Which province do you feel is the music capital of canada and why???


----------



## Robert1950 (Jan 21, 2006)

I'm gonna sit in my armchair and watch this one...

:sport-smiley-002: :sport-smiley-002: :sport-smiley-002:


----------



## Jeff Flowerday (Jan 23, 2006)

I'm going to vote B.C. I don't know the local scene that well, but it does seem to be a hot spot for high profile acts recording etc.


----------



## Stratin2traynor (Sep 27, 2006)

Funny you should say that Jeff. I thought it would be somewhere else, maybe Ontario. I was gonna list out a bunch of reasons why I disagreed with you but now that I think of it, there are quite a few talented musicians and music festivals etc... in BC. I would like to see more Blues venues myself but that's just a personal preference. If I had the cash and the motivation I would open up a Blues lounge in the Valley. Somewhere nice where people could sit and listen to some great music.


----------



## ronmac (Sep 22, 2006)

I'm going to say Nova Scotia, with Newfoundland and PEI coming in close behind. 

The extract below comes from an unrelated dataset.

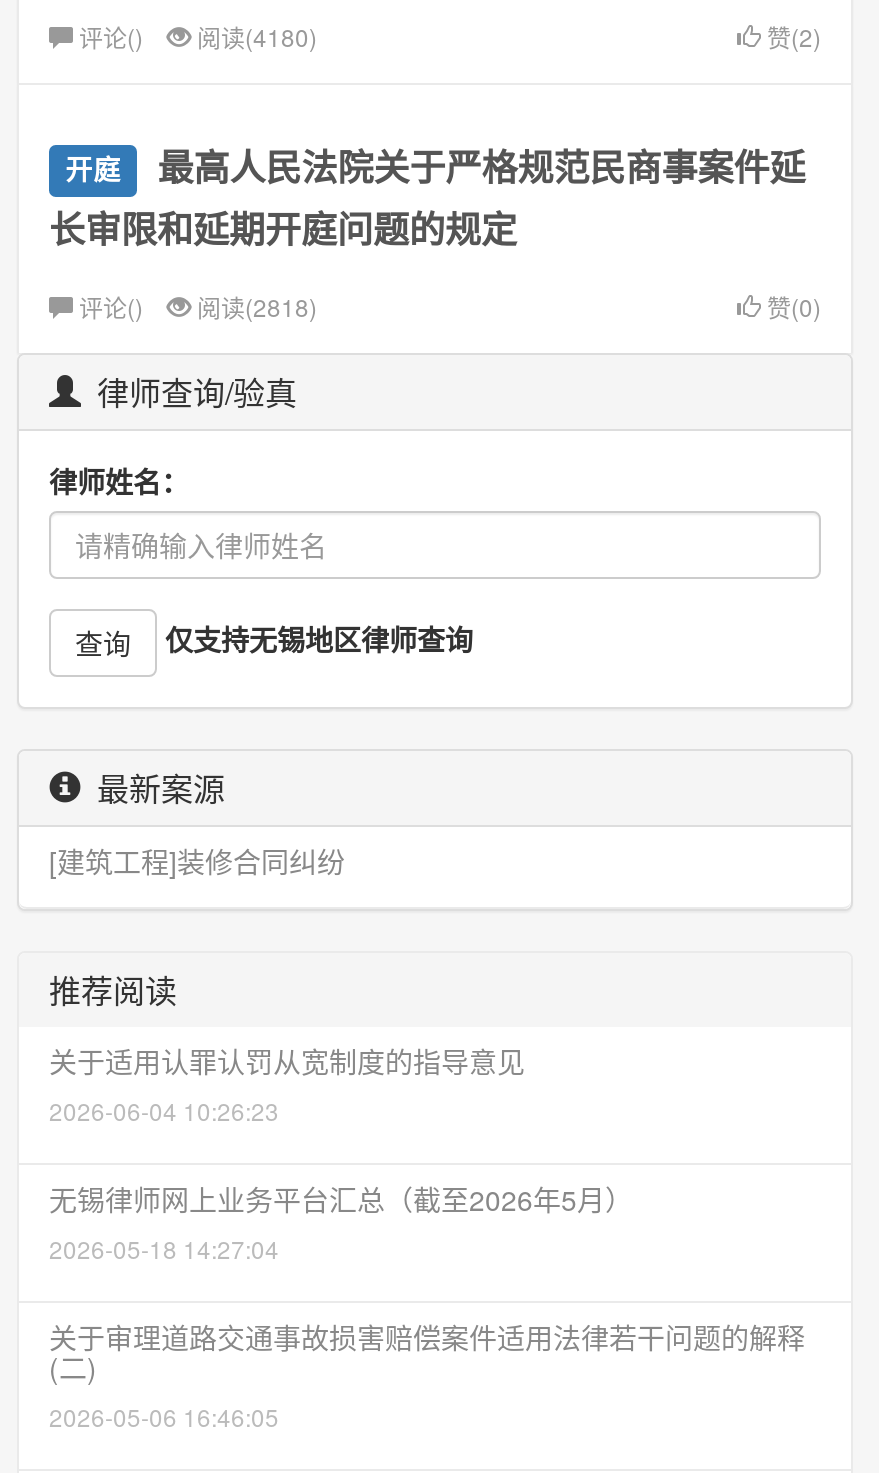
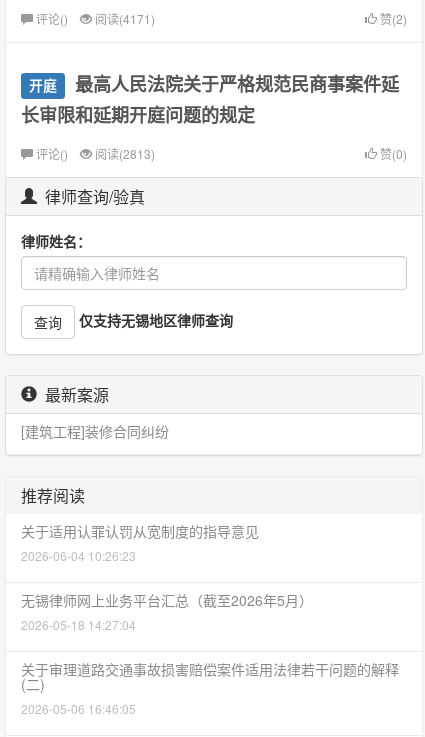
- 阅读(4180)
+ 阅读(4171)

- 阅读(2818)
+ 阅读(2813)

Music is such a strong part of our culture that it would be hard to find a home that doesn't have at least one musical instrument inside. 

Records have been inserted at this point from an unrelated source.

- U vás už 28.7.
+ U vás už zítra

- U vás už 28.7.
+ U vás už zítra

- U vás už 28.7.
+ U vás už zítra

Yessiree, we're the starvin' musician capitol of Canada, fer sure!


----------



## drift_boat (Feb 2, 2006)

I agree with Nova Scotia. It seems to be in their blood.


----------



## Luke98 (Mar 4, 2007)

Nova scotia. Everyone outside the city plays something, and Halifax is full of buskers.


----------



## sbowman128675 (Feb 27, 2009)

BC!!

go to Victoria. its full of Buskers. so is Vancouver, and even Harrison..a small town out of Chilliwack. 


on a side note...i busk in Vancouver every now and then  just for fun


----------



## Don Doucette (Jan 3, 2007)

Buskers... BAH. Winnipeg has been consistently prolific for years.


----------



## Canadian Charlie (Apr 30, 2008)

*I'd say Ontario. Not that there is no talent no where else but Ontario has that little bit more. Look what has come out of Ontario

Rush
Triumph
Max Webster
Kim Mitchell

Just to name a few

:smilie_flagge17:*


----------



## Mooh (Mar 7, 2007)

Rant: Ontario is way too pop oriented, there's pitiful public music education, too few festivals and most are too poorly supported, the TV is too Americanized, it's a radio wasteland, and the population is so mobile almost no one hangs around long enough to invest in sustained local music traditions. But I do my best to change things. End rant.

That said, I can't comment on places I haven't experienced, except that P.E.I. and Nova Scotia seems to have it going on from what I've witnessed the last few years.

Peace, Mooh.


----------



## Don Doucette (Jan 3, 2007)

Canadian Charlie said:


> *I'd say Ontario. Not that there is no talent no where else but Ontario has that little bit more. Look what has come out of Ontario
> 
> Rush
> Triumph
> ...



Well...

Bachman-Turner Overdrive
Econoline Crush
Crash Test Dummies
The Guess Who
Harlequin
The Waking Eyes
The Watchmen
Bif Naked
Chantal Kreviazuk
Holly McNarland
Neil Young

All Winnipeg Daddy!

Don:smilie_flagge17:


----------



## al3d (Oct 3, 2007)

i'de say BC....Quebec seems to only produced that shitty french nonsens crap for a while. there is a few good english bands..but they are pushed aside most of the time with the CRTC's law of 60% french and 40% english stuff on radio..and when they put english stuff, it's mostly US's stuff lately.


----------



## Guitarded88 (Apr 1, 2009)

I'm from ontario and find it difficult to find other players.


----------



## MachineGunMolly (Mar 15, 2009)

Well iam from App.2b and got to addmit that the music scene,coast to coast, is pretty lame in general.But i think that Vancouver and MTL are up there for what i could call the "punk"scene...wich is my daily bread 
Still i wouldnt be suprise to see ANOTHER pop-country band or western-shitty-leather emerging from somewhere 
-MGM-


----------